PROMPT:
Write the data out again, word for word.

GIVEN RECORDS:
== == ==
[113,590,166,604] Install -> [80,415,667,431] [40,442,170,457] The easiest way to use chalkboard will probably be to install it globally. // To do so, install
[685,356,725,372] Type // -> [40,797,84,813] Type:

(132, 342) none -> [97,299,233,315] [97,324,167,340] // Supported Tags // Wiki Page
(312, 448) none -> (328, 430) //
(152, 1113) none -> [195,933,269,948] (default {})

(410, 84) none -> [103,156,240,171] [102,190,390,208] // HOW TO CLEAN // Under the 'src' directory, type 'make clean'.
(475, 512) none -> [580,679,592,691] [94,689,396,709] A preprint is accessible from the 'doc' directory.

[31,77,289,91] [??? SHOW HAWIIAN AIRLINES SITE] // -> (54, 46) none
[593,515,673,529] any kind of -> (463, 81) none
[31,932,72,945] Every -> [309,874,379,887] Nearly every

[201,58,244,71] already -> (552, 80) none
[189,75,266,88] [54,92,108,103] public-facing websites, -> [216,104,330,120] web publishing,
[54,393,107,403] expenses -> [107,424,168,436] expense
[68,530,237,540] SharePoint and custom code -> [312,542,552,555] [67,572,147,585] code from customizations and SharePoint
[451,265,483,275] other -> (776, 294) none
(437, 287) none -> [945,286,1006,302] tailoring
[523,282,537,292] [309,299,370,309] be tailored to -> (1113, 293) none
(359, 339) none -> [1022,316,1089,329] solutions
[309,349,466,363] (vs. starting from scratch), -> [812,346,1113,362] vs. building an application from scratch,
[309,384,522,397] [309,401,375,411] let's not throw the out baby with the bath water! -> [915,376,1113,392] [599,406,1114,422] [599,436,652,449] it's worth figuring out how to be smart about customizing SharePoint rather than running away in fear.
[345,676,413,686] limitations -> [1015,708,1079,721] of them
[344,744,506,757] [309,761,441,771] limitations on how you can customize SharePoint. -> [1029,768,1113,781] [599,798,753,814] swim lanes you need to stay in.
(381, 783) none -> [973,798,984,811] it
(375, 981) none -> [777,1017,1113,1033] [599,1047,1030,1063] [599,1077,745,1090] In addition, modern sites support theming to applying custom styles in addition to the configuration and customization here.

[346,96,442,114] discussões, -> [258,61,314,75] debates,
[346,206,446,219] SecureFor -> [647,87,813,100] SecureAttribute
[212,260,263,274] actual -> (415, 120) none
== == ==
ANSWER TO THIS EXERCISE:
[113,590,166,604] Install -> [80,415,667,431] [40,442,170,457] The easiest way to use chalkboard will probably be to install it globally. // To do so, install
[685,356,725,372] Type // -> [40,797,84,813] Type:

(132, 342) none -> [97,299,233,315] [97,324,167,340] // Supported Tags // Wiki Page
(312, 448) none -> (328, 430) //
(152, 1113) none -> [195,933,269,948] (default {})

(410, 84) none -> [103,156,240,171] [102,190,390,208] // HOW TO CLEAN // Under the 'src' directory, type 'make clean'.
(475, 512) none -> [580,679,592,691] [94,689,396,709] A preprint is accessible from the 'doc' directory.

[31,77,289,91] [??? SHOW HAWIIAN AIRLINES SITE] // -> (54, 46) none
[593,515,673,529] any kind of -> (463, 81) none
[31,932,72,945] Every -> [309,874,379,887] Nearly every

[201,58,244,71] already -> (552, 80) none
[189,75,266,88] [54,92,108,103] public-facing websites, -> [216,104,330,120] web publishing,
[54,393,107,403] expenses -> [107,424,168,436] expense
[68,530,237,540] SharePoint and custom code -> [312,542,552,555] [67,572,147,585] code from customizations and SharePoint
[451,265,483,275] other -> (776, 294) none
(437, 287) none -> [945,286,1006,302] tailoring
[523,282,537,292] [309,299,370,309] be tailored to -> (1113, 293) none
(359, 339) none -> [1022,316,1089,329] solutions
[309,349,466,363] (vs. starting from scratch), -> [812,346,1113,362] vs. building an application from scratch,
[309,384,522,397] [309,401,375,411] let's not throw the out baby with the bath water! -> [915,376,1113,392] [599,406,1114,422] [599,436,652,449] it's worth figuring out how to be smart about customizing SharePoint rather than running away in fear.
[345,676,413,686] limitations -> [1015,708,1079,721] of them
[344,744,506,757] [309,761,441,771] limitations on how you can customize SharePoint. -> [1029,768,1113,781] [599,798,753,814] swim lanes you need to stay in.
(381, 783) none -> [973,798,984,811] it
(375, 981) none -> [777,1017,1113,1033] [599,1047,1030,1063] [599,1077,745,1090] In addition, modern sites support theming to applying custom styles in addition to the configuration and customization here.

[346,96,442,114] discussões, -> [258,61,314,75] debates,
[346,206,446,219] SecureFor -> [647,87,813,100] SecureAttribute
[212,260,263,274] actual -> (415, 120) none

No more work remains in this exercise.